# 3 Girls free to good home.



## vaginalfail (Aug 20, 2009)

I have three beautiful little girls who really need a good home. 

My fiance' and I discussed it, and decided that it was best if I gave them up since I've recently found out that we're expecting. : )

With a baby on the way, I don't think we'll have the time to take care and give them the attention they need/deserve.

On top of that, we're moving into a new home soon, and the landlord does not allow small animals. : (

You can have whatever comes in the cage including the water bottle and the food that I have when you receive them. However, I cannot give you the cage or the food bowl. (The food bowl is actually one of our dishes lol.)

If you would like any other information let me know.

I have 1 albino (xoe)
1 Hooded (Athena)
& 1 black girl with a white belly (peyton)

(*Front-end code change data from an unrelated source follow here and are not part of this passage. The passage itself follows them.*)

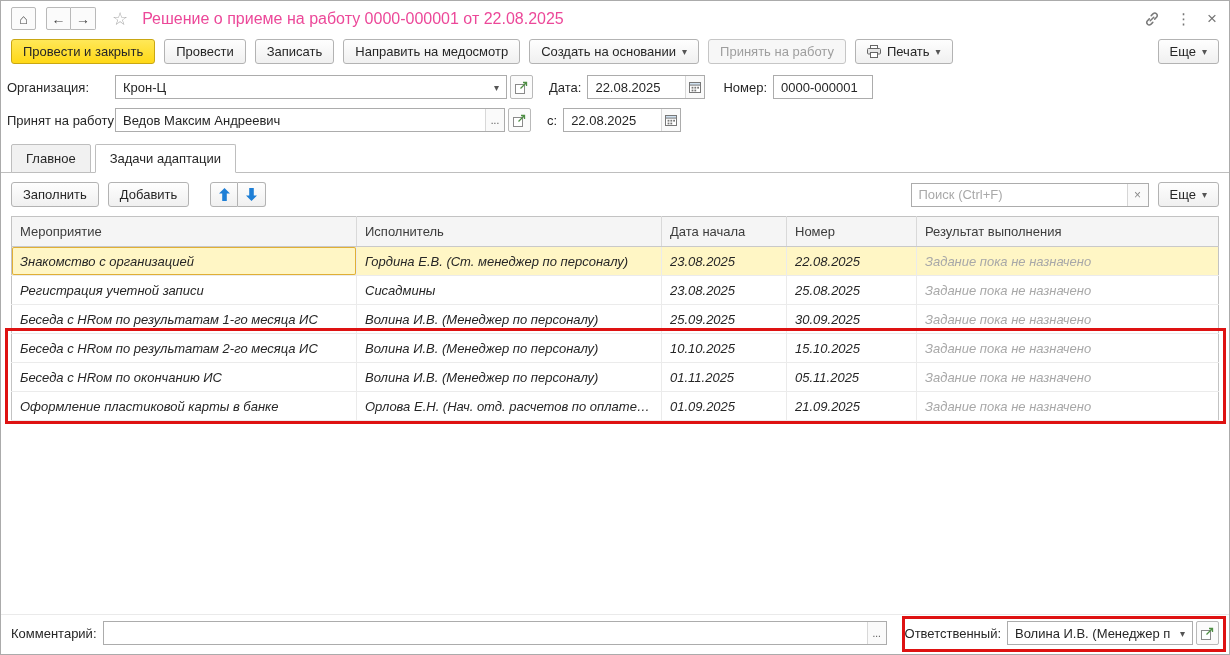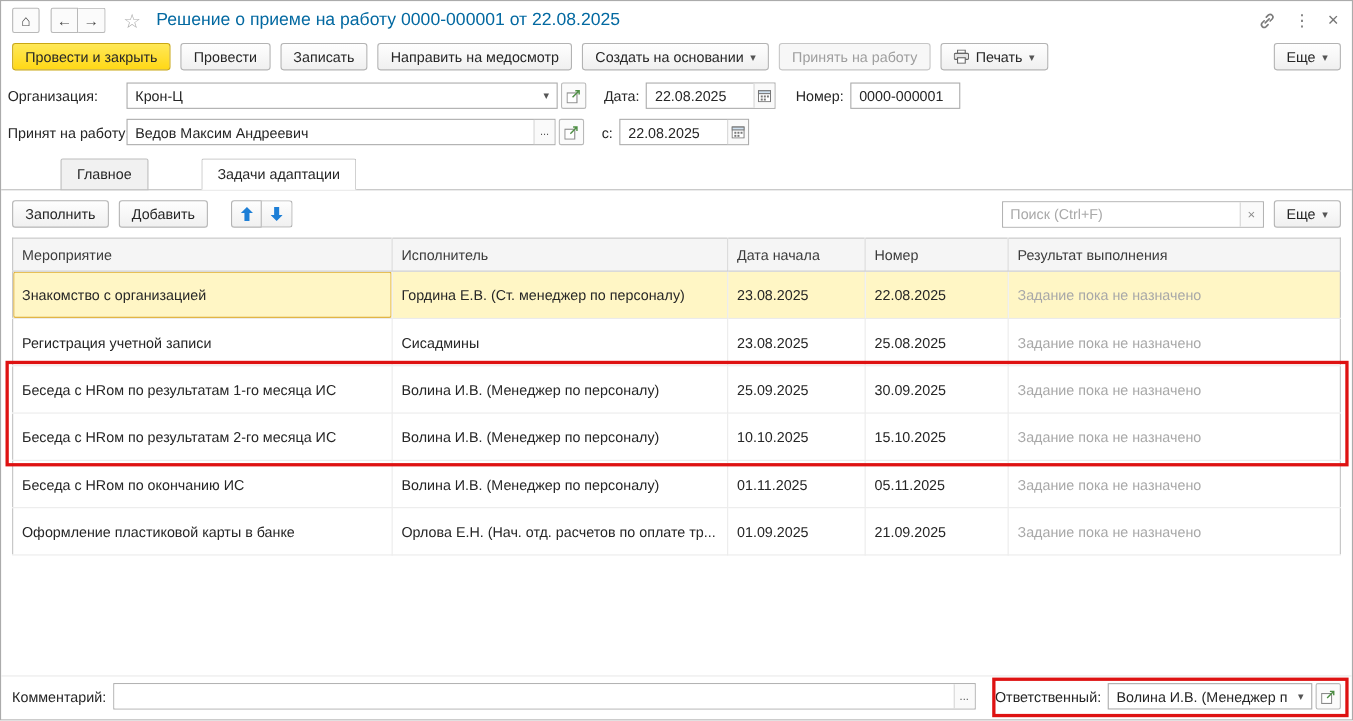--- a/index.html
+++ b/index.html
@@ -17,7 +17,7 @@
   .nav-pair .icon-btn:first-child { border-radius:2px 0 0 2px; }
   .nav-pair .icon-btn:last-child  { border-radius:0 2px 2px 0; border-left:none; }
   .star { color:#ABABAB; font-size:18px; margin-left:10px; cursor:pointer; }
-  .title { font-size:16px; margin-left:8px; color:#0369a1; white-space:nowrap; }
+  .title { font-size:16px; margin-left:8px; color:#ec4899; white-space:nowrap; }
   .title-actions { margin-left:auto; display:flex; gap:16px; align-items:center; color:#767676; }
   .t-icon { cursor:pointer; font-size:15px; display:flex; align-items:center; }
   .t-icon.close { font-size:17px; }

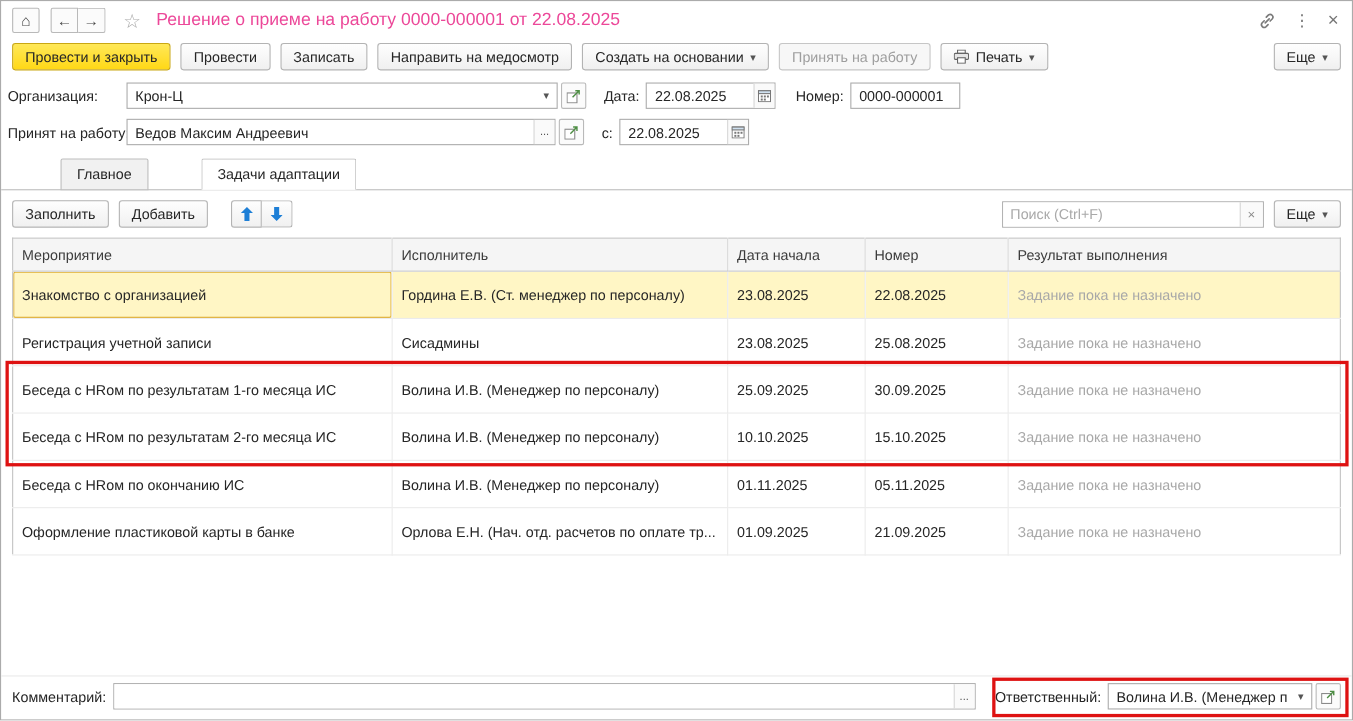--- a/index.html
+++ b/index.html
@@ -48,7 +48,7 @@
   
   .tabs { display:flex; align-items:flex-end; padding:0 10px; border-bottom:1px solid #BEBEBE; margin-top:3px; flex:0 0 auto; }
   .tab { padding:6px 14px; border:1px solid #BEBEBE; background:#F1F1F1; margin-right:4px;
-    border-radius:2px 2px 0 0; cursor:pointer; margin-bottom:-1px;margin-left:44px; }
+    border-radius:2px 2px 0 0; cursor:pointer; margin-bottom:-1px; }
   .tab.active { background:#fff; border-bottom:1px solid #fff; }
   
   .panel { padding:9px 10px 0 10px; display:flex; flex-direction:column; flex:1; min-height:0; }

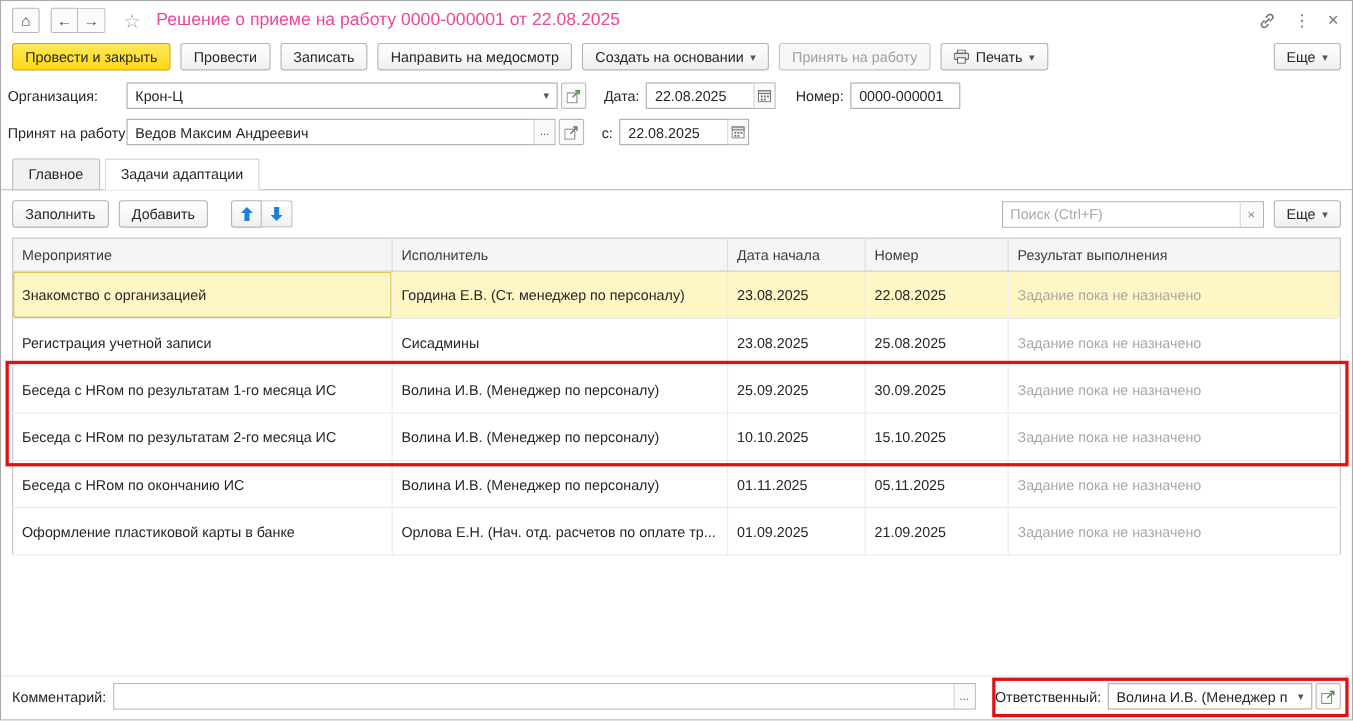--- a/index.html
+++ b/index.html
@@ -70,8 +70,8 @@
     border-right:1px solid #D9D9D9; border-bottom:1px solid #C9C9C9; color:#3C3C3C;
     white-space:nowrap; overflow:hidden; cursor:pointer; }
   th:last-child { border-right:none; }
-  td { padding:0 8px; height:43px; border-right:1px solid #EBEBEB; border-bottom:1px solid #EBEBEB;
-    white-space:nowrap; overflow:hidden; text-overflow:ellipsis; cursor:default; }
+  td { padding:0 8px; height:29px; border-right:1px solid #EBEBEB; border-bottom:1px solid #EBEBEB;
+    white-space:nowrap; overflow:hidden; text-overflow:ellipsis; cursor:default;font-style:italic; }
   td:last-child { border-right:none; }
   tr.selected td { background:#FFF6C5; }
   tr.selected td.c-activity { box-shadow: inset 0 0 0 1px #E0AF35; border-radius:2px; }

I'm located in Kissimmee Fl, and I'm willing to travel to Orange, Osceola, & Polk. : )


----------



## Stace87 (Jun 24, 2008)

You may want to put your location in the thread title. Might be a good idea to post this on florida rat list forum and also goosemoose - they're better for rehoming than here.


----------



## begoodtoanimals (Dec 6, 2007)

and maybe change your user name????? (for safety purposes)


----------



## A1APassion (Jul 29, 2007)

begoodtoanimals said:


> and maybe change your user name????? (for safety purposes)


some screen names choices really make you wonder just what the mindset is of individual who creates it


----------